Ryzen's success long term may change that long term. Also keep in mind AMD is the only microprocessor company that is split three ways developing and producing a CPU, GPU, and APU (specifically PS4/XB1 console APUs). Neither Intel nor Nvidia do all three at the desktop/laptop/console level.
People have been saying that every decade or so since the 80's. Cyrix or Via anybody? I'm not saying nobody ever enters the market with an x86 chip. Just that the best anyone does is briefly achieve rough performance parity for a few years before disappearing entirely. That's different from being competitive.
I don't think that it's even remotely reasonable to compare Cyrix and Via to AMD. First, AMD started about 2 decades earlier than either Cyrix or Via.
Second, AMD has not only been near or at parity with Intel in the past, but at some point had actually surpassed them, performance-wise, at least in the Thunderbird Athlon and Duron, during the Pentium 3/Pentium 4 transition era. If there were other times that they'd outdone Intel, I don't know, as I was sort of out of the PC game in general for several years.
Your assessment is way off.
Did AMD slack off for a while? Yes. But then again, so did Intel - not to mention their slipping up a bit in the late P3 early P4 days.

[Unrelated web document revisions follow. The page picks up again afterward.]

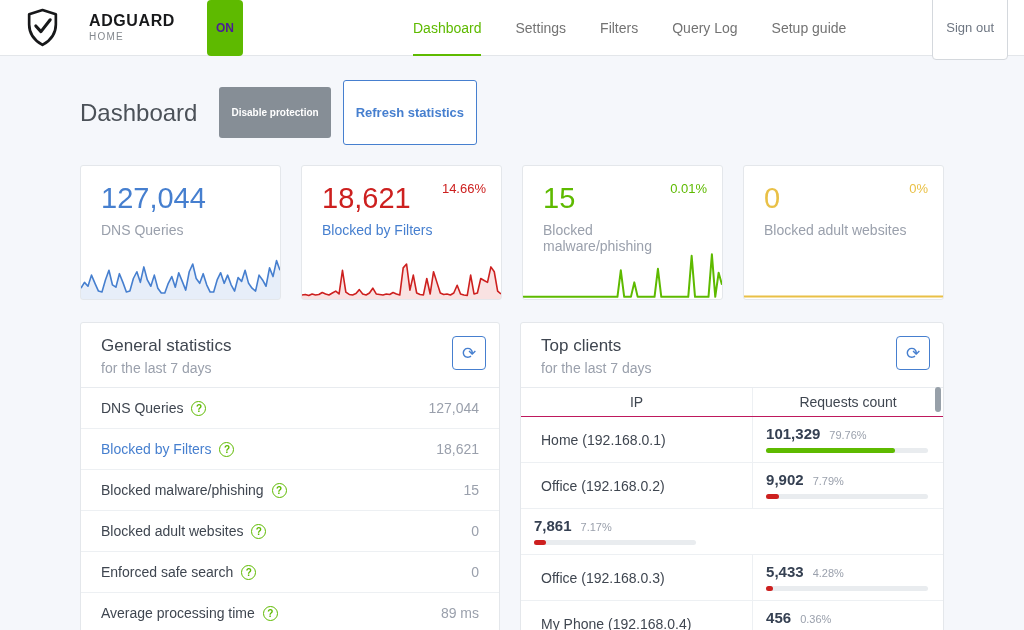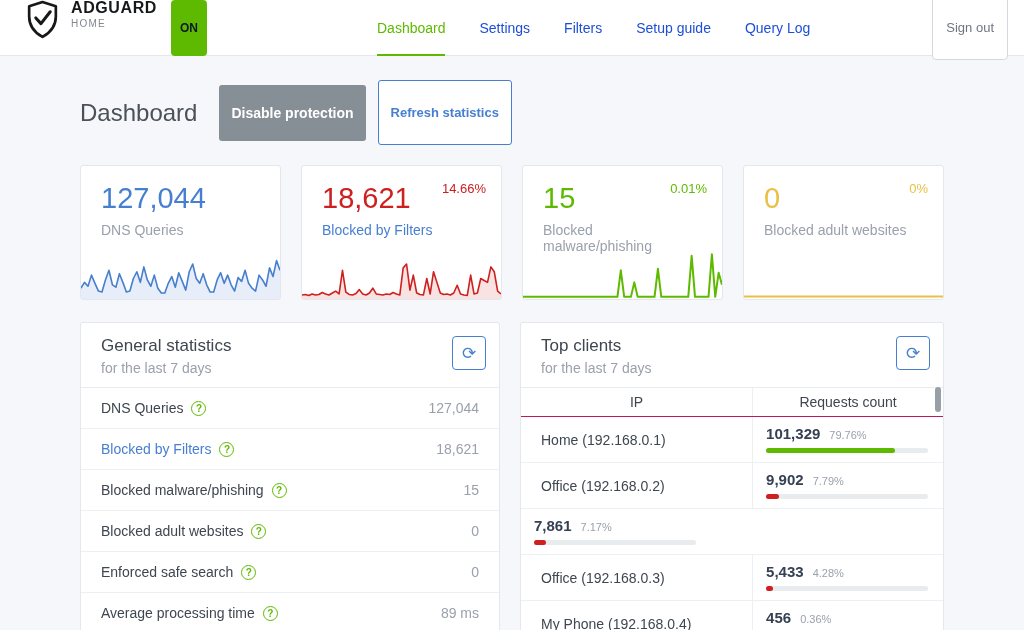--- a/index.html
+++ b/index.html
@@ -16,7 +16,7 @@
     height:56px; background:#fff; border-bottom:1px solid #e3e6ea;
     display:flex; align-items:center; padding:0 16px 0 24px;
   }
-  .brand { display:flex; align-items:flex-start; }
+  .brand { display:flex; align-items:center;gap:18px; }
   .shield { width:37px; height:39px; margin-right:10px; }
   .brand-text { line-height:1; }
   .brand-title { font-weight:bold; font-size:16px; letter-spacing:.6px; color:#17181a; }

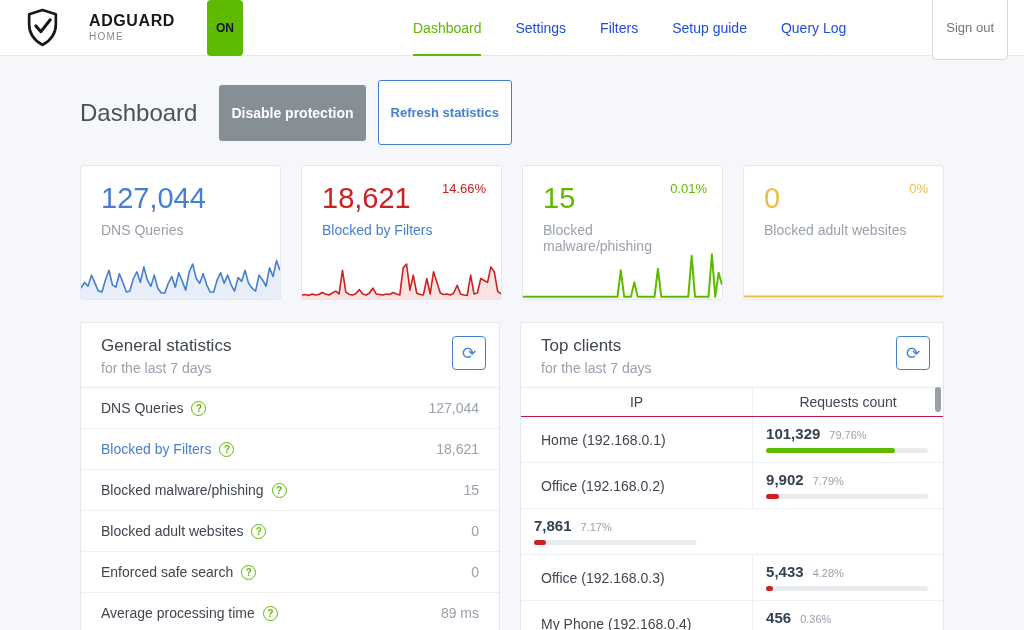--- a/index.html
+++ b/index.html
@@ -22,7 +22,7 @@
   .brand-title { font-weight:bold; font-size:16px; letter-spacing:.6px; color:#17181a; }
   .brand-sub { font-size:10px; color:#83888e; letter-spacing:1.2px; margin-top:3px; }
   .on-badge {
-    background:#5eba00; color:#0f172a; font-size:12px; font-weight:bold;
+    background:#5eba00; color:#4c1d95; font-size:12px; font-weight:bold;
     padding:21px 9px; border-radius:4px; margin-left:14px;
   }
   .nav { display:flex; gap:34px; margin:0 auto 0 170px; height:56px; }

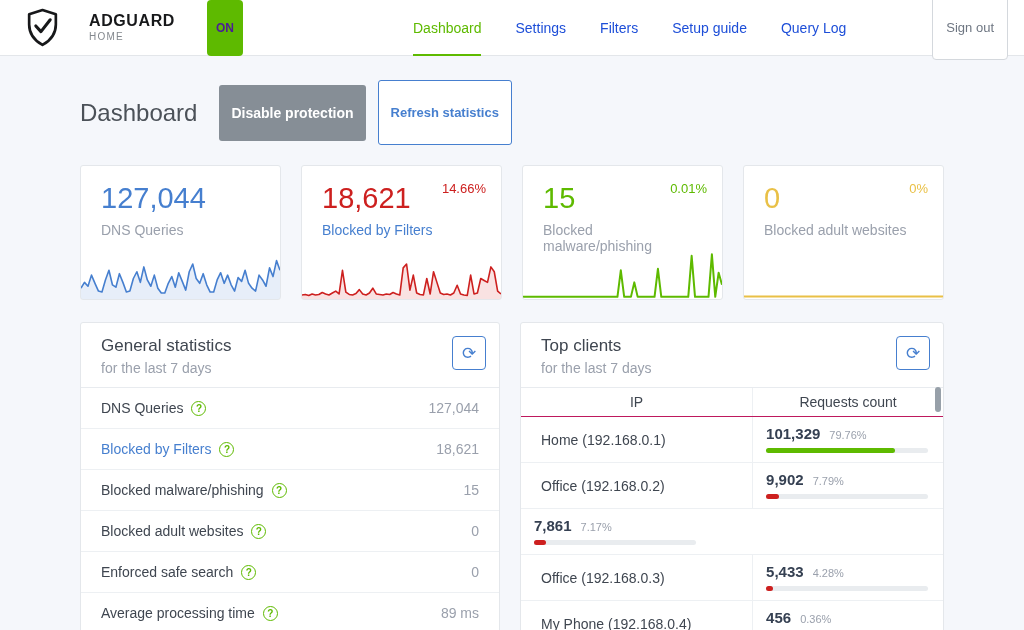--- a/index.html
+++ b/index.html
@@ -27,7 +27,7 @@
   }
   .nav { display:flex; gap:34px; margin:0 auto 0 170px; height:56px; }
   .nav-item {
-    display:flex; align-items:center; height:56px; font-size:14px; color:#1d4ed8;
+    display:flex; align-items:center; height:56px; font-size:14px; color:#737373;
     cursor:pointer; border-bottom:2px solid transparent; padding-top:2px;
   }
   .nav-item.active { color:#5eba00; border-bottom-color:#5eba00; }

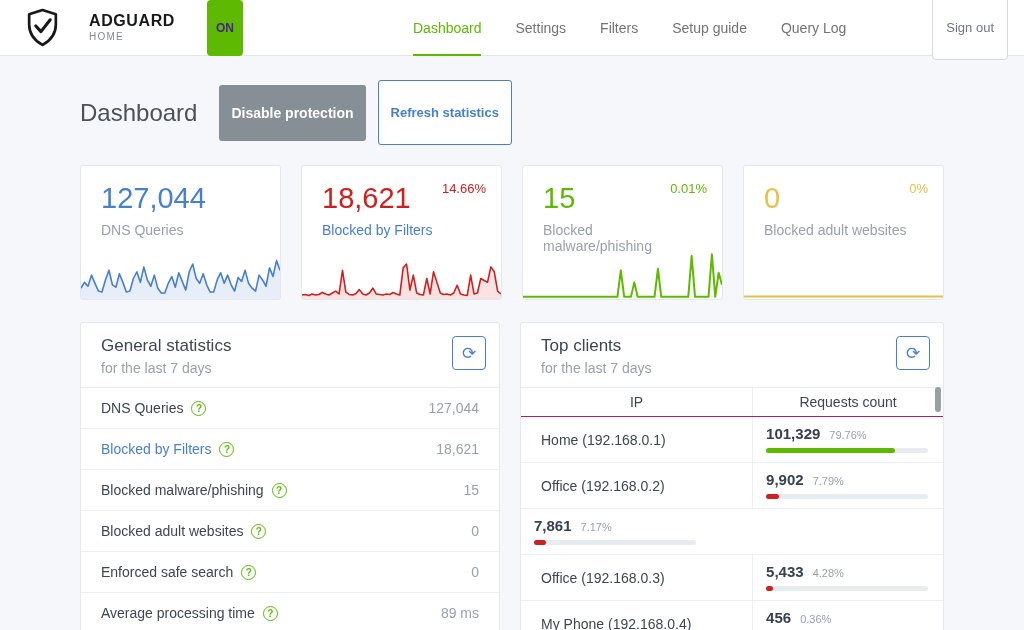--- a/index.html
+++ b/index.html
@@ -138,8 +138,8 @@
     <a class="nav-item active">Dashboard</a>
     <a class="nav-item">Settings</a>
     <a class="nav-item">Filters</a>
+    <a class="nav-item">Query Log</a>
     <a class="nav-item">Setup guide</a>
-    <a class="nav-item">Query Log</a>
   </nav>
 
   <button class="signout-btn">Sign out</button>

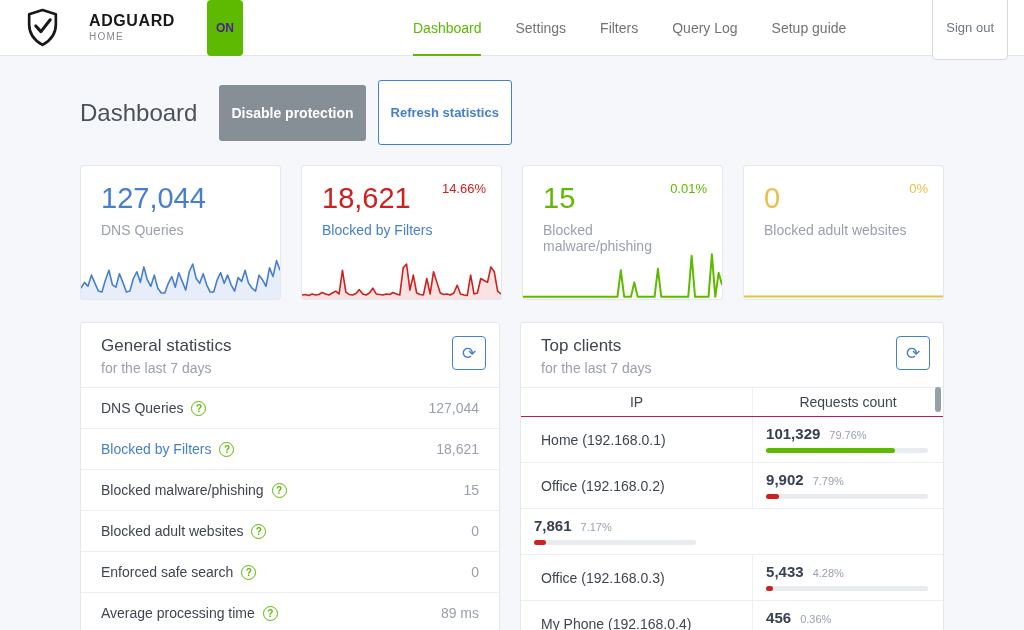--- a/index.html
+++ b/index.html
@@ -43,7 +43,7 @@
   .page-title { font-size:24px; font-weight:400; color:#4b5158; margin:0 22px 0 0; }
   .btn-gray {
     background:#868e96; color:#fff; border:none; border-radius:3px;
-    font-size:14px; font-weight:bold; padding:20px 12px; margin-right:12px;
+    font-size:10px; font-weight:bold; padding:20px 12px; margin-right:12px;
     cursor:pointer; font-family:inherit;
   }
   .btn-outline-blue {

Except that when Intel "slacks" they still have over 90% of all sockets, >80% of the PC's at their worst. When AMD slacks, they're not even in the market. There's no "assessment" that's wrong...it's empirical, historical fact.
Real competition would be great, but as anyone who bought thousands of Opeteron servers in the early 2000's will tell you, all that price-pressure on Intel is fleeting if the "competition" doesn't stick around, and the folks that got burned are allot more hesitant to play that game again.